After being married for a few years, she convinced my dad to renovate, turning the tiny kitchen into one of the biggest rooms in our small suburban home. I remember she spent months planning it out, reading books on kitchen design and sketching renderings of possible layouts. Not one to be outdone, she had a convection oven brought in (a new machine for the home cook at the time), a double-wide sink added, a new refrigerator that made ice that always tasted salty. I learned it was important to establish the triangle of stove-refrigerator-sink; books made it dance-like as they emphasized how the cook moved about the kitchen.

“Our successive living spaces never disappear completely; we leave them without leaving them because they live in turn, invisible and present, in our memories and in our dreams. They journey with us.
In the center of these dreams, there is often the kitchen…”
(Michel de Certeau, Pierre Mayol; The Practice of Everyday Life, volume 2, pg. 148)

The one constant in her renderings, though, was a space to sit; stepping over me in the doorway was probably getting old. She added a bar onto the backside of the far kitchen counter, creating a space where we could sit but still be out of her way (but close enough to grab samples of dishes left unobserved for a few seconds). While not the kitchen table of my imagination (something old and wooden, with deep scratches from years of use) it was a space where I wrote thank-you cards and to-do lists, where I watched her cook and asked her questions about life and love and the proper way to cut an onion (use frozen was her suggestion).

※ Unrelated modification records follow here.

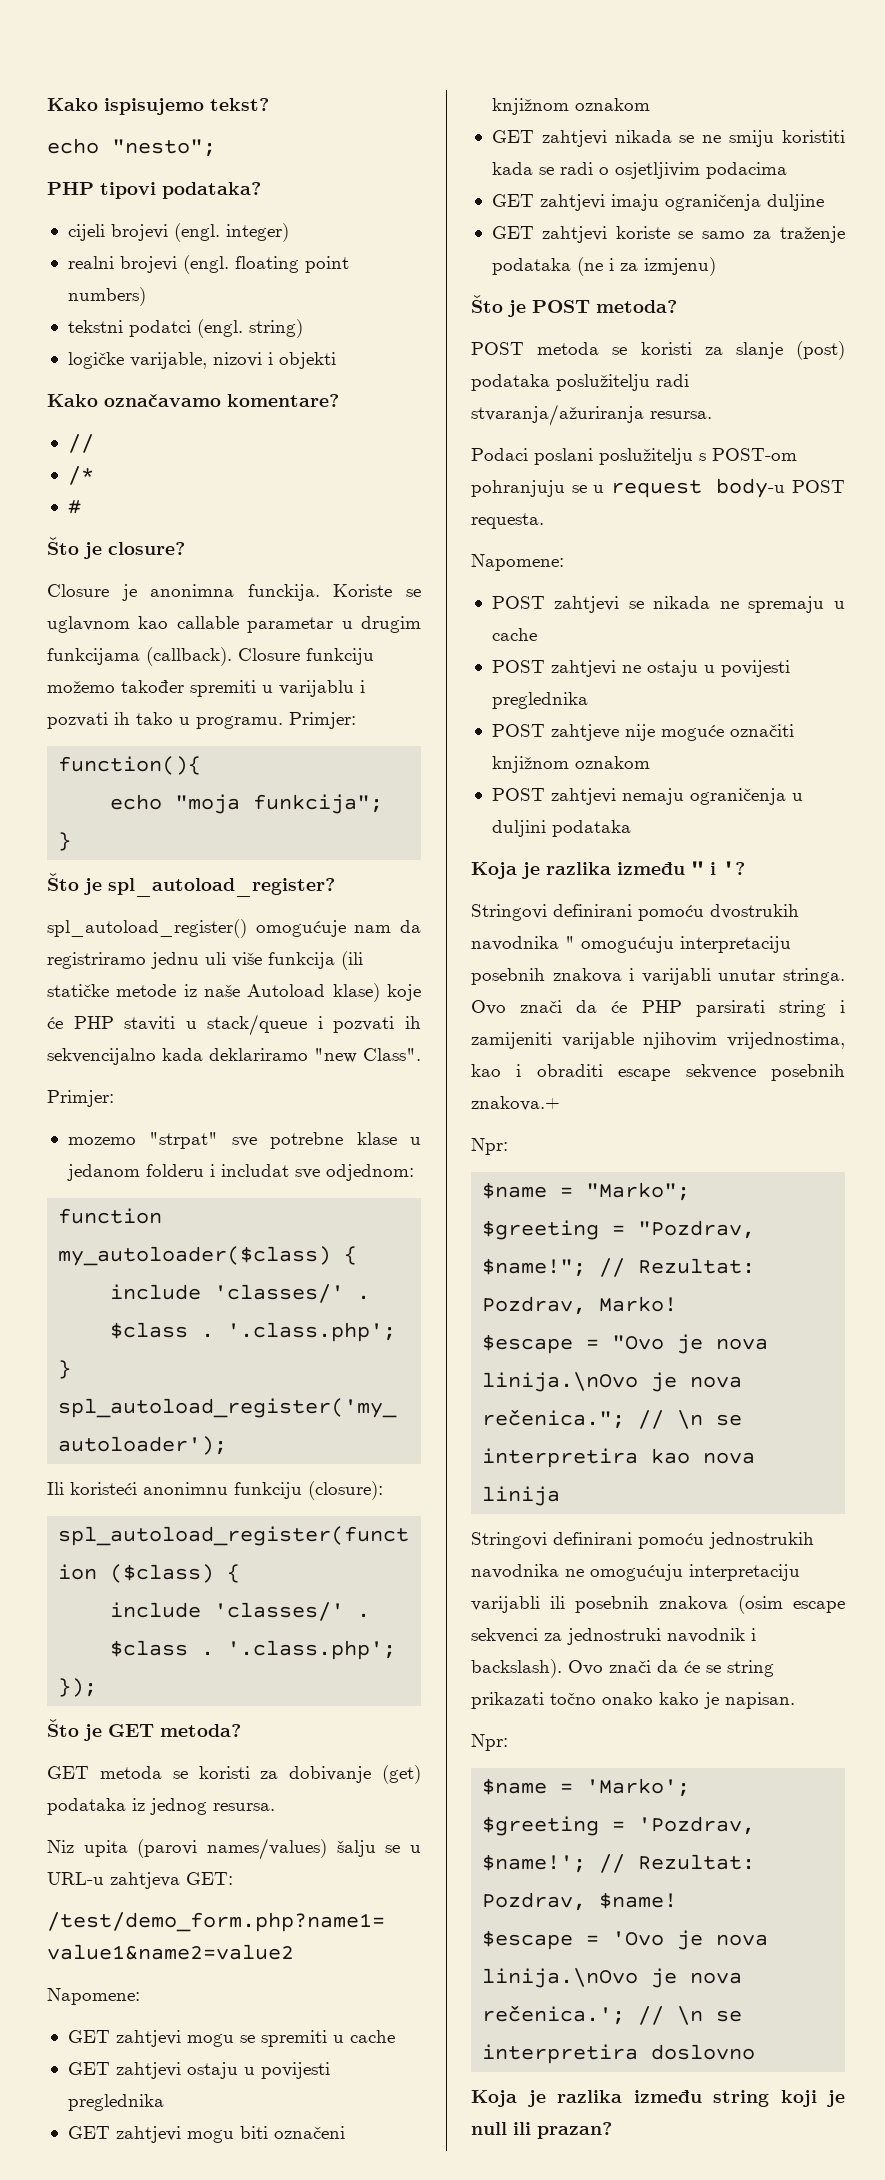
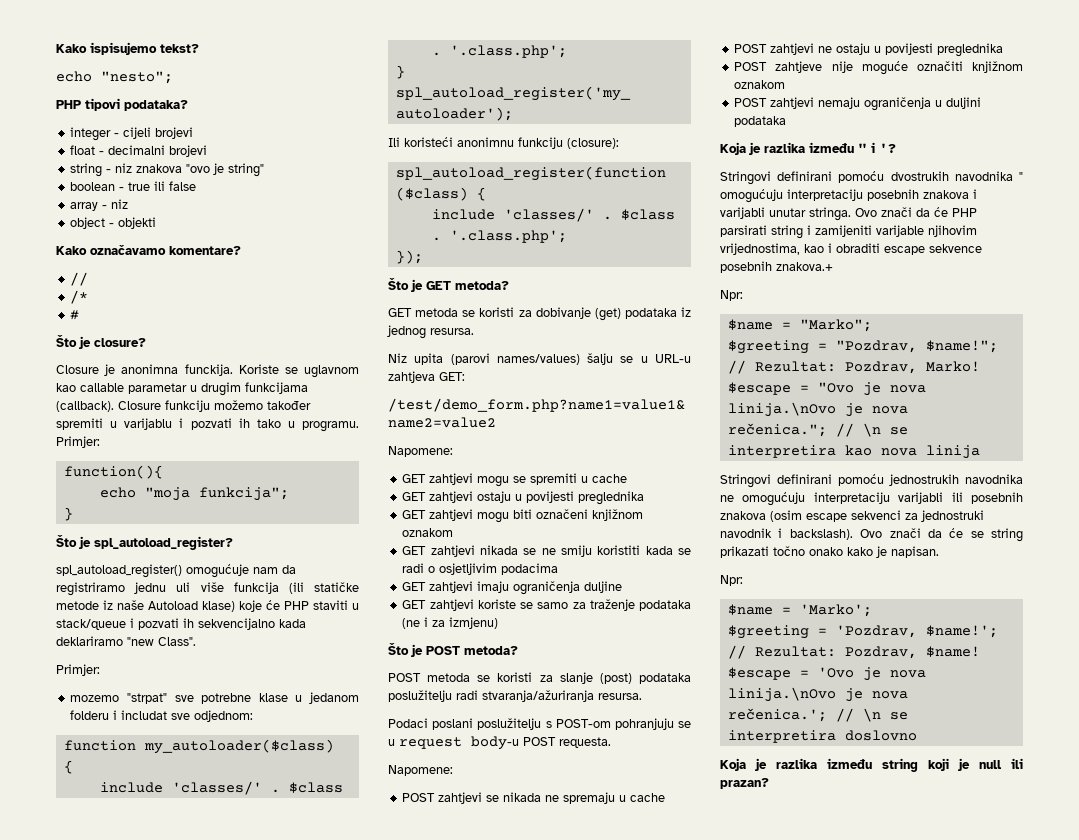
- cijeli brojevi (engl. integer)
- realni brojevi (engl. floating point numbers)
- tekstni podatci (engl. string)
- logičke varijable, nizovi i objekti
+ integer - cijeli brojevi
+ float - decimalni brojevi
+ string - niz znakova "ovo je string"
+ boolean - true ili false
+ array - niz
+ object - objekti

It was also the place where my dad and I sat most often while she deteriorated from cancer, and it was where we were sitting the morning after she died. It’s where we sit still, perhaps because the matching armchairs in the living room remind us too much of what’s missing. The difference now, though, is that I’m the one cooking while my dad and partner sit at the counter.

I share this personal story as a way into understanding the value of the kitchen as a powerful, moving space; it functions as a central figure in our lives, especially in moments of crisis. It wasn’t until I started to grieve the loss of my mother that I realized how integral that space was to my life, and especially to my life as a writer and an academic. My love for food and my deep-seated desire to understand the many ways in which women like my mother survived hardships only known to women (and in particular women who lived through the 1950s) was born in that space. It was at that counter that I learned more than how to cook; it was where I learned strength, resilience, how to assert my own voice. Yet, until recently, I had never considered it as a space of resistance to all that women have endured at the hands of a toxic culture divided by gender, class, and race. I had never before considered how what I wrote in that space, including work during my Master’s, was made profoundly political by association. Indeed I wasn’t sure if the kitchen was considered off-limits for feminists after Virginia Woolf’s assertion that we needed rooms of our own. If the kitchen had ostensibly always been ours, did it still count as a place in which to do important work, or were we simply trying to dismantle the master’s house with the master’s tools?

As I’ve matured I’ve come to a better understanding of my own practice; if I write in the kitchen and I’m a feminist, of course it can be and is a feminist writing space. But I don’t believe I’m alone in feeling the tension that circulates around writing in the kitchen.

The Women in My Kitchen

When I first looked at the Cincinnati apartment I would eventually move into, my (now) landlord gave me a tour. In pointing out the various features (built-in bookcases, a weird sink-closet in the bedroom) he lamented over the small size of the galley-style kitchen. After enthusiastically signing a lease (those built-ins!) I told him how much I like to cook. “But why take this place with that kitchen” he asked me. “Are you sure you really want the place?”

Yes, I really wanted the place. Small kitchen aside, the apartment had its charms (built-ins). Besides, I figured, I’ve lived in places with smaller kitchens, less well-organized kitchens. This would be just fine.

But, honestly, I didn’t expect it to be great. In reality, my kitchen has become one of my favourite places in the entire apartment. Its smallness obscures its functionality; its configuration belies perfection. Sure, it needs a dishwasher, a larger place for a trash can, a garbage disposal. But, it reminds me that not everything must be perfect to still be good. Just like me, the kitchen has its flaws; but it is overwhelmingly as unique and well-suited for its purpose as any kitchen I’ve ever lived with. Cooking in this kitchen comes naturally to me—it’s comforting, cozy, manageable. It feels like stepping into my own little world, a place where life mostly makes sense, where I know I will find the spice or spatula I’m looking for with ease, and where I feel good about what I’m doing (even when it’s occasionally a smoking-pan-of-dinner disaster). It is—in every sense of the word—charming.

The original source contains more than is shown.